He says, “The beautiful thing about Cisco Support Community is that you learn at the same time you’re helping other people. Learning from a book is not the same as learning from other people’s real-life questions.”
Q. How did you become interested in networking?
A. In the late ‘80s, I worked for a computer reseller, repairing modems and hard drives. Those were the days when it cost less to fix your computer than to buy a new one! When a customer hired my company to replace their network, I helped to change out the old cabling. That got me interested in networking, and the more I learned, the more interested I became.
Q. How did your career progress?
A. Later I got a job with a research company that had a networking contract with the Department of Defense. The on-the-job training I received prepared me for my next position as a network administrator with GTE Government Systems. We had a big contract with a prison system, and I was lucky to be mentored by some talented networking engineers. In 2002, I took a position with General Dynamics, where I became a senior network architect. Then, in 2013, I joined the Washington Post as principal network architect. We’re in the process of moving to a new data center, and part of my role is to make the transition as smooth as possible.
Q. What do you enjoy most about your work?
A. I’ve been fortunate to work on many big, intricate projects.

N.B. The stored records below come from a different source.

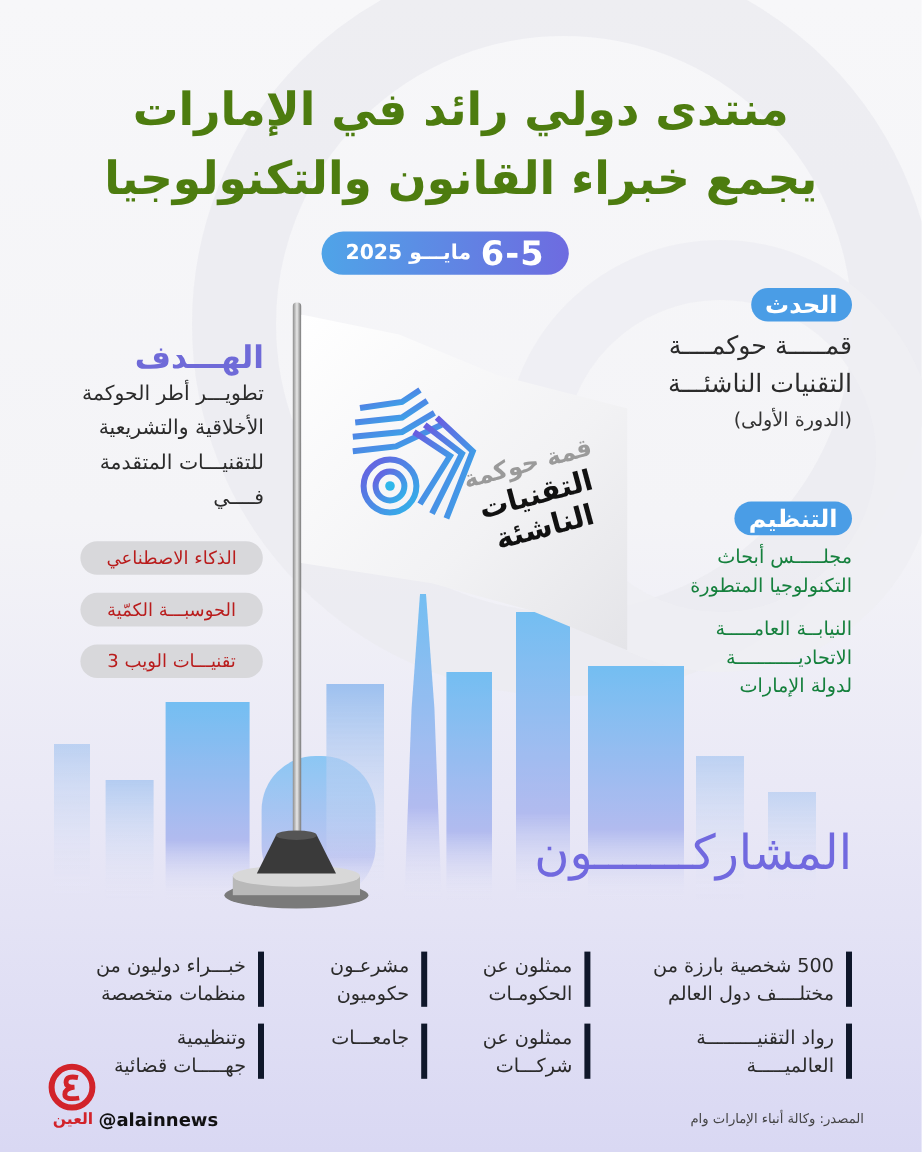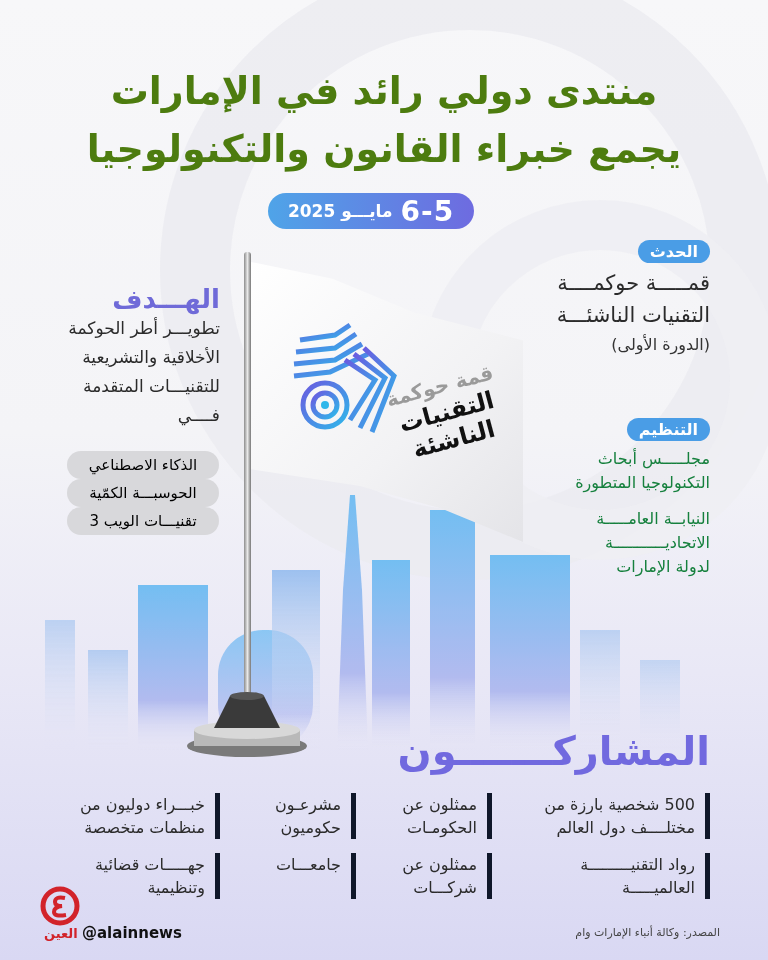--- a/index.html
+++ b/index.html
@@ -34,7 +34,7 @@
 
   .tag {
     display: inline-block; padding: 2px 12px; border-radius: 14px;
-    background: #4a9de6; color: #fff; font-size: 16px; font-weight: bold;
+    background: #4a9de6; color: #fff; font-size: 20px; font-weight: bold;
   }
   .event { position: absolute; top: 240px; right: 58px; text-align: right; }
   .event .name { font-size: 21px; line-height: 32px; color: #2b2b2b; margin-top: 4px; }

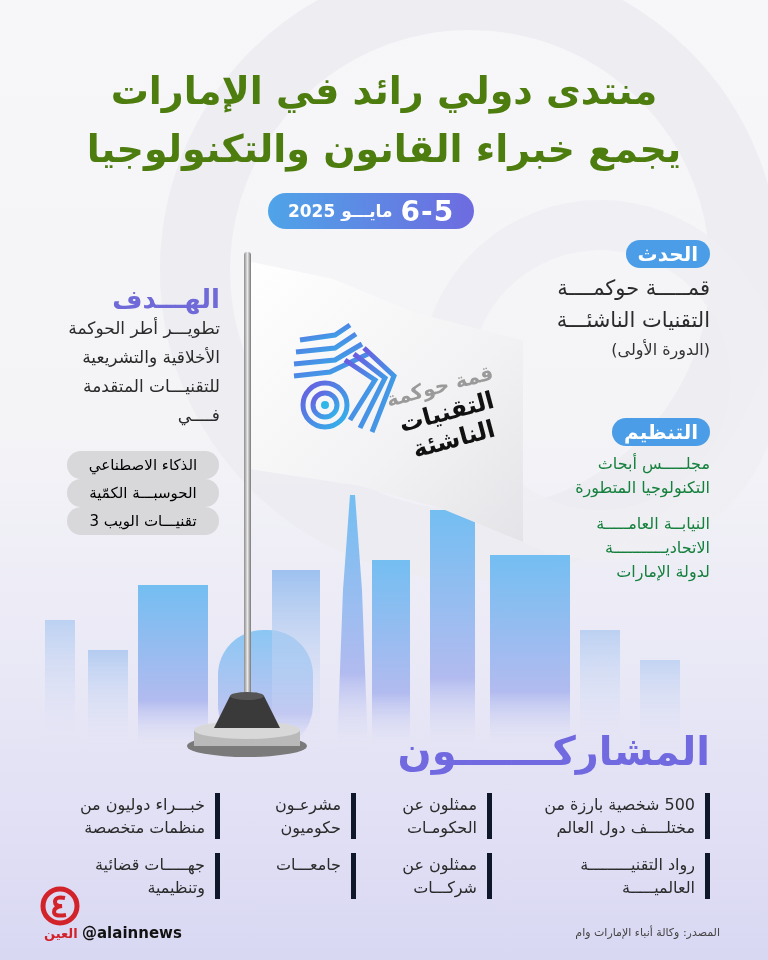--- a/index.html
+++ b/index.html
@@ -51,8 +51,8 @@
 
   .chips { position: absolute; top: 451px; left: 67px; width: 152px; }
   .chip {
-    height: 28px; margin-bottom: 0; border-radius: 14px;
-    background: #d8d8db; font-size: 15px; line-height: 28px; text-align: center; color: #000000;
+    height: 28px; margin-bottom: 15px; border-radius: 14px;
+    background: #d8d8db; font-size: 15px; line-height: 28px; text-align: center; color: #b91c1c;
   }
 
   

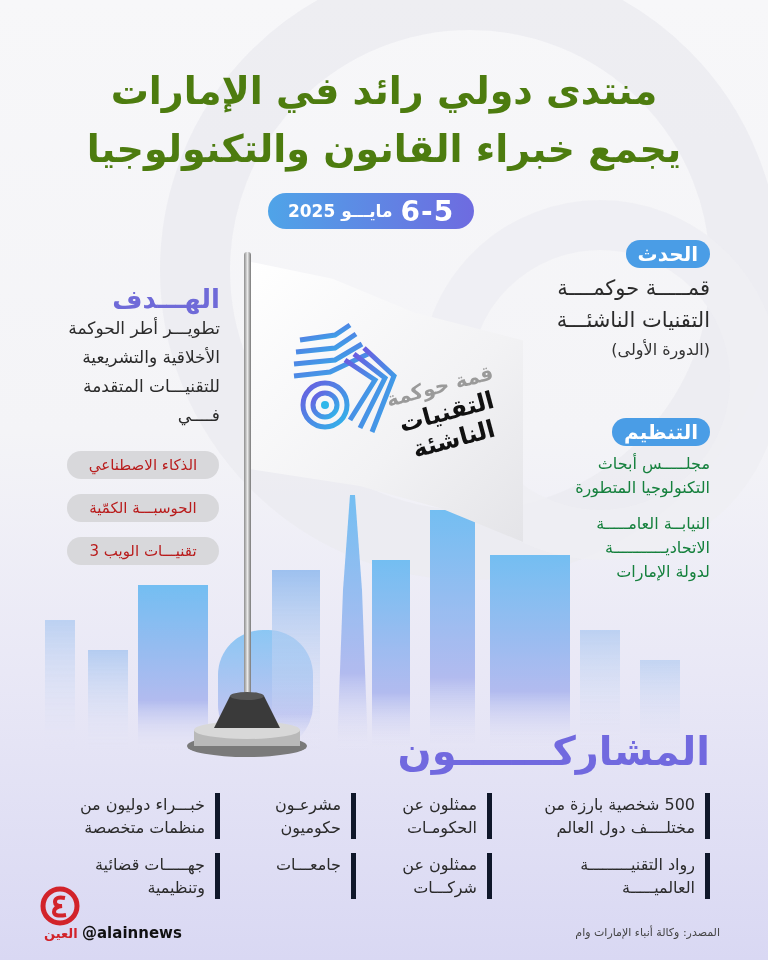--- a/index.html
+++ b/index.html
@@ -74,7 +74,7 @@
   .skyline { position: absolute; left: 0; top: 470px; width: 768px; height: 280px; opacity: 0.85; }
 
   .participants-title {
-    position: absolute; top: 728px; right: 58px; font-size: 40px; font-weight: bold; color: #7169df;
+    position: absolute; top: 688px; right: 58px; font-size: 40px; font-weight: normal; color: #7169df;
   }
   .grid { position: absolute; top: 793px; right: 58px; width: 660px; display: grid;
     grid-template-columns: 192px 110px 110px 170px; column-gap: 26px; row-gap: 14px; direction: rtl; }

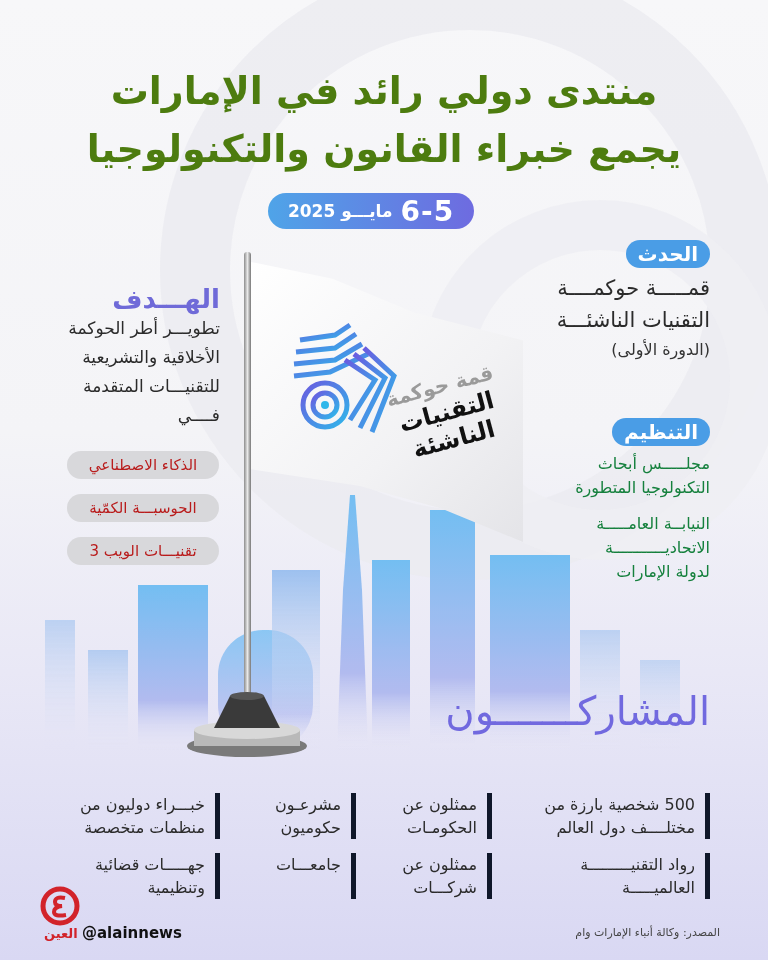--- a/index.html
+++ b/index.html
@@ -229,8 +229,8 @@
     <div></div>
   </div>
   <div class="cell">
+    <div>وتنظيمية</div>
     <div>جهـــــات قضائية</div>
-    <div>وتنظيمية</div>
   </div>
 </div>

I really enjoy being exposed to different designs and architectures.
Q. How did you discover the Cisco Support Community?
A. In 2007, I was working in a lab and needed help with a switch configuration. Cisco Support Community came up in my search results, and I made a mental note to post there the next time I had a question. That opportunity came soon, and Edison Ortiz responded within one hour, suggesting a configuration that worked. I gave Edison the highest ranking, 5 stars, and decided that I wanted to help people in the same way. I began looking for questions that I could answer comfortably, and my participation grew from there.

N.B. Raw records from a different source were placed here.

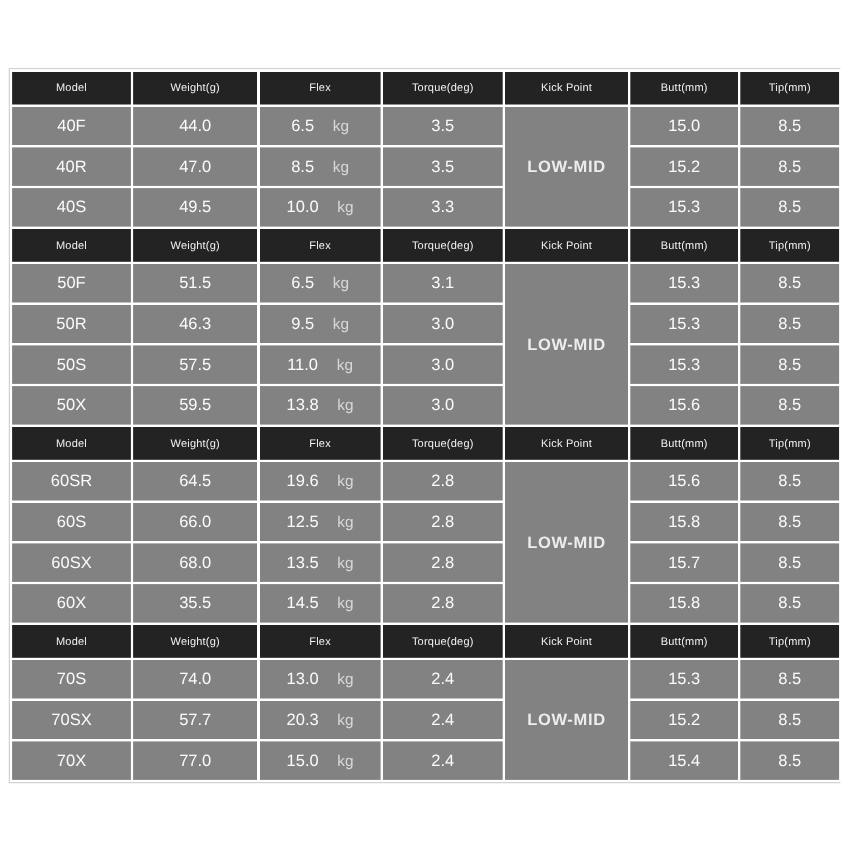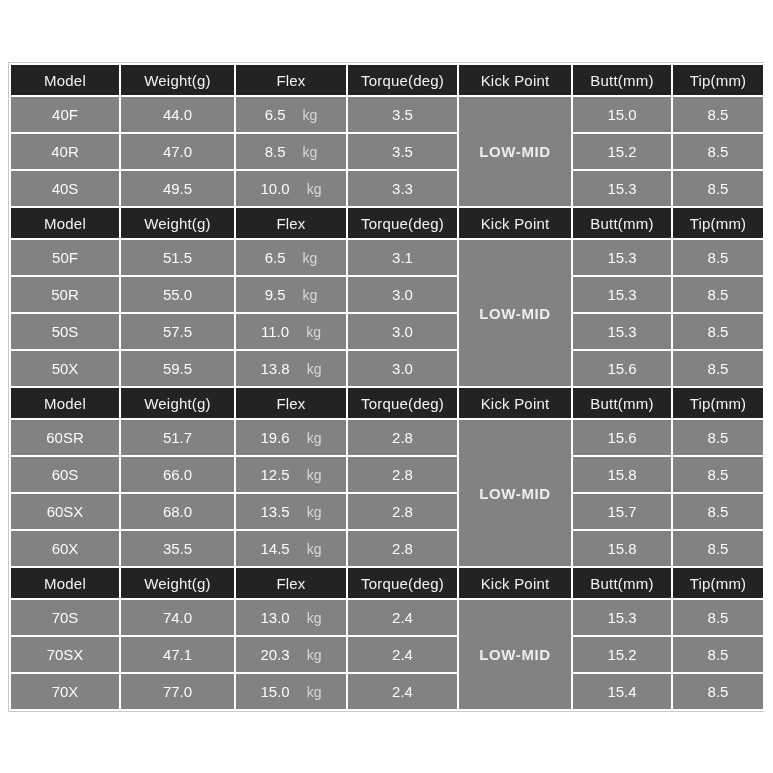--- a/index.html
+++ b/index.html
@@ -24,7 +24,7 @@
   }
   tr.header-row th{
     background:var(--header-bg);color:var(--header-text);
-    font-weight:normal;font-size:15px;height:30px;letter-spacing:0.2px;margin-top:24px;
+    font-weight:normal;font-size:10px;height:30px;letter-spacing:0.2px;margin-top:24px;
   }
   td{
     background:var(--cell-bg);color:var(--cell-text);

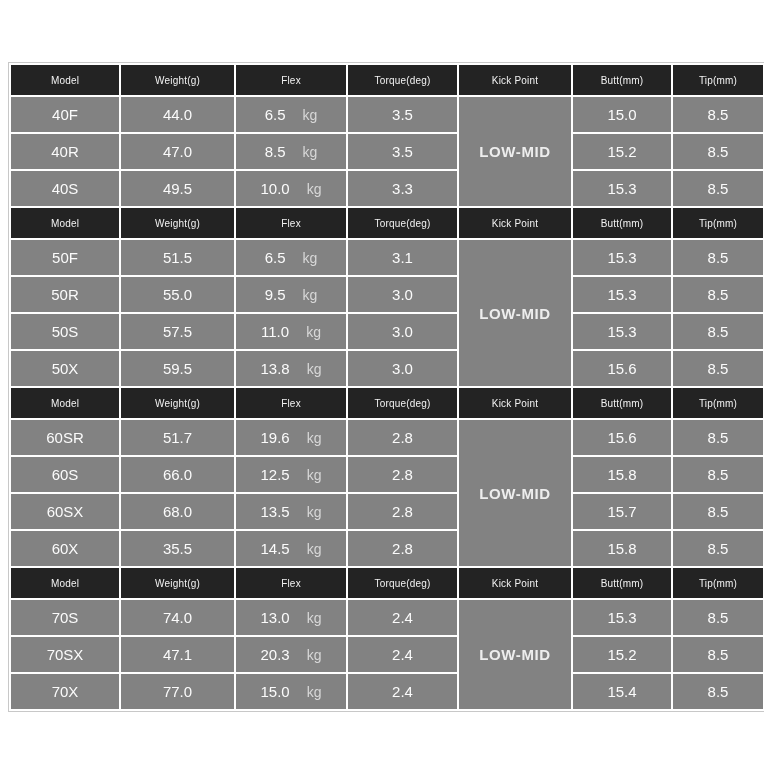--- a/index.html
+++ b/index.html
@@ -102,7 +102,7 @@
         </tr>
         <tr>
           <td>50R</td>
-          <td>55.0</td>
+          <td>46.3</td>
           <td><span>9.5</span><span class="unit">kg</span></td>
           <td>3.0</td>
           <td>15.3</td>

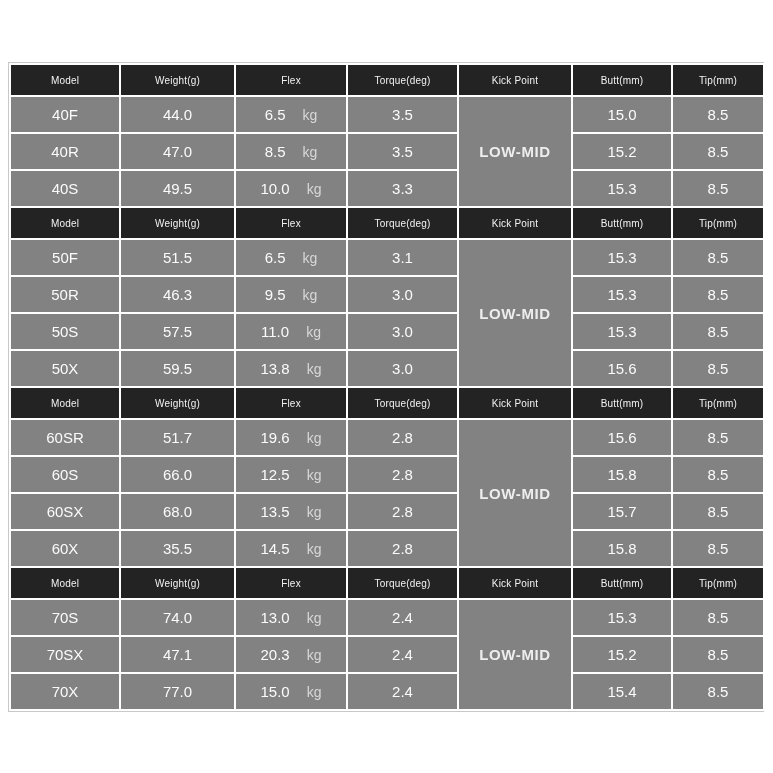--- a/index.html
+++ b/index.html
@@ -135,7 +135,7 @@
         </tr>
         <tr>
           <td>60SR</td>
-          <td>51.7</td>
+          <td>64.5</td>
           <td><span>19.6</span><span class="unit">kg</span></td>
           <td>2.8</td>
           <td class="kick-cell" rowspan="4">LOW-MID</td>

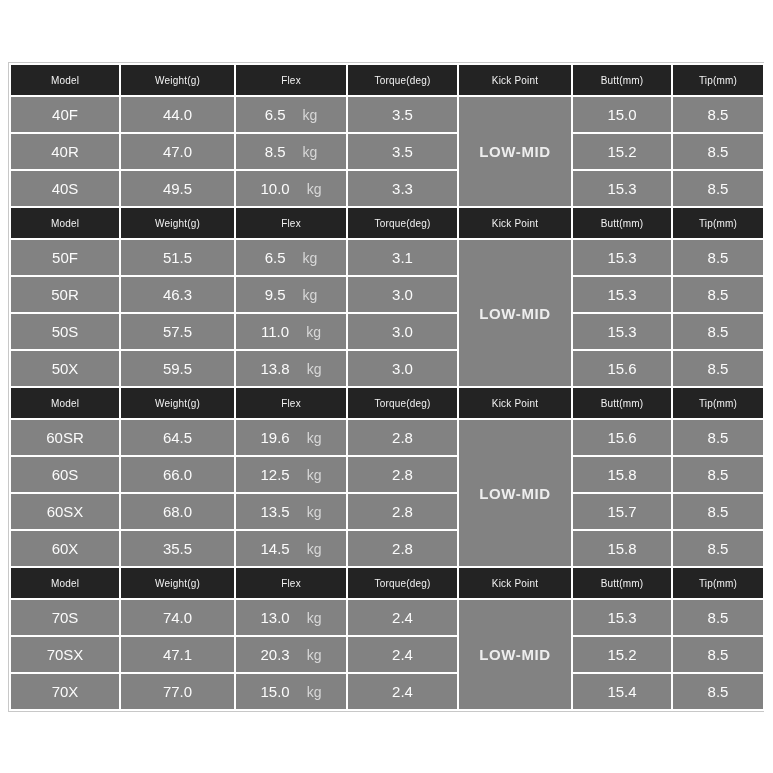--- a/index.html
+++ b/index.html
@@ -186,7 +186,7 @@
         </tr>
         <tr>
           <td>70SX</td>
-          <td>47.1</td>
+          <td>57.7</td>
           <td><span>20.3</span><span class="unit">kg</span></td>
           <td>2.4</td>
           <td>15.2</td>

Q. How do you participate?
A. I mainly follow the LAN and WAN Routing & Switching forums, and also spend some time in the Server Networking forum (Data Center). Whenever I have a spare 10 minutes—at lunch, on the weekends, or even during a lull in one of my kids’ sporting events—I check to see if there’s a question I can answer. I have the Cisco Support Community icon on my laptop and iPad, so it’s easy to check in from wherever I am. It’s my hobby.
Sometimes I ask questions in Ask the Expert sessions about specific products, whether they’re new or old. The experts are good at responding within 24-48 hours.
Q. What motivates you to be so generous with your time?
A. I love helping people. I also truly enjoy technology, so following the forums is fun for me. Sometimes I’ll start reading and answering questions in the evening, and then notice that it’s already midnight! It’s especially rewarding when members let me know that a configuration or solution I suggested helped them out.
The beautiful thing about Cisco Support Community is that you learn at the same time you’re helping other people. Learning from a book is not the same as learning from other people’s real-life questions. In addition to answering questions, I make it a point to read responses from VIPs like Peter Paluch, John Marshall, and Rick Burts because they have so much knowledge to share.
CISCO SUPPORT COMMUNITY
Q. Can you provide any tips for members who post questions?
A. When you post a question, please keep in mind that we’re answering in our free time. We have jobs, families, mortgages, and car payments, so the forums are not the place to be demanding.
My other suggestion is to include as much information as you can. For example, if you’re asking about a Cisco switch, include the model number and IOS version, and then explain your issue. Providing more information in your initial post will help us resolve your issue with less back and forth.